MUNA, TELISIK.ID - Pelaksana Tugas (Plt) Bupati Muna, Bachrun Labuta, telah menandatangani APBD 2024. Keterlambatan pengesahan APBD itu dikarenakan adanya penyesuaian untuk mendapatkan anggaran pengembangan jagung yang membuat tertundanya pembayaran gaji Aparatur Sipil Negara (ASN).

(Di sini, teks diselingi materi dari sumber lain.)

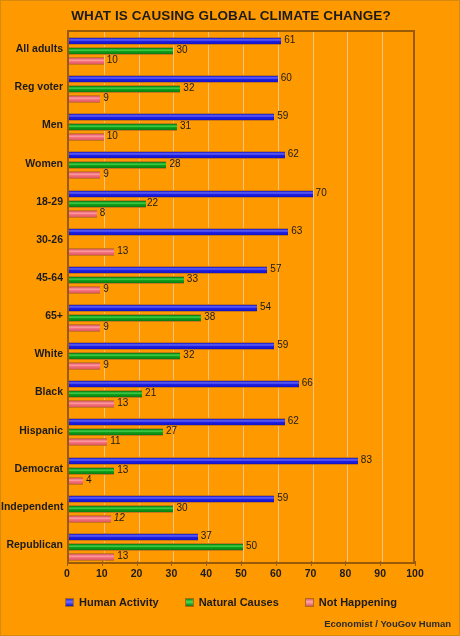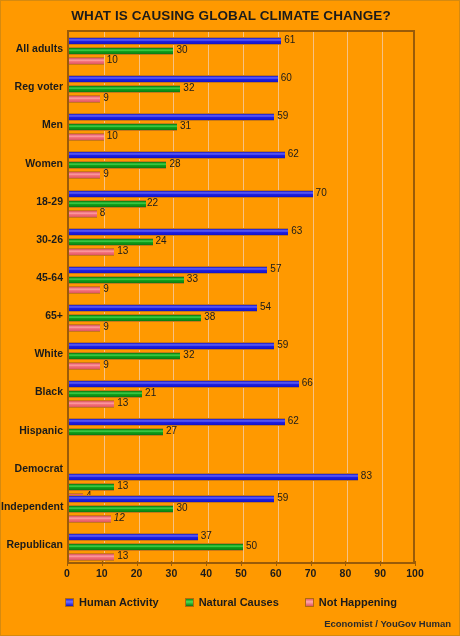"24" div.bar-line { html: <div> <div></div> <span>24</span> </div> -> none }
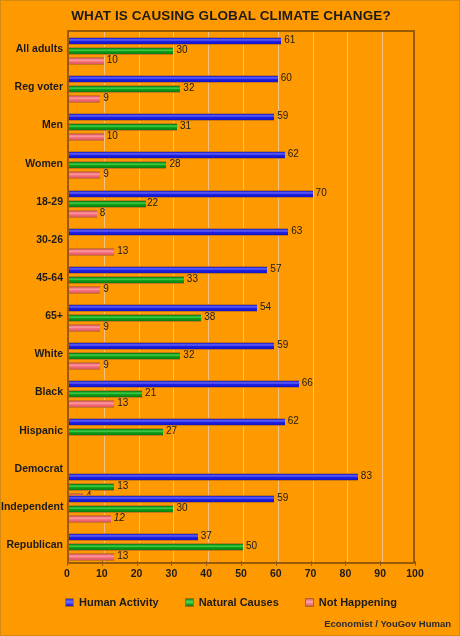"11" div.bar-line { html: none -> <div> <div></div> <span>11</span> </div> }
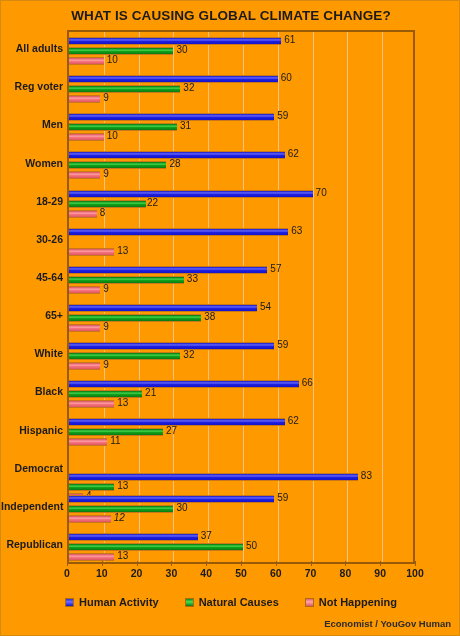"83" div.cat-group { margin-top: 16px -> none }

Kini, anggaran pengembangan jagung yang disebut-sebut sebagai program nasional itu sudah dituangkan dalam APBD. Sayangnya, dari total Rp 7,5 miliar yang direncanakan, hanya didapat dari rasionalisasi gaji sebesar Rp 4 miliar.
Anggaran pengembangan jagung yang terkesan dipaksakan itu diiming-imingi bisa meningkatkan pendapatan asli daerah (PAD) dan kesejahteraan masyarakat.
Plt Bupati Muna, Bachrun Labuta pun optimis dengan hal itu. Katanya, Muna bisa maju dan masyarakat sejahtera dengan menanam jagung.
"Saya mau taruhan, hasil dari panen jagung bisa meningkatan PAD dan kesejahteraan masyarakat," kata Bachrun, Minggu (4/2/2024).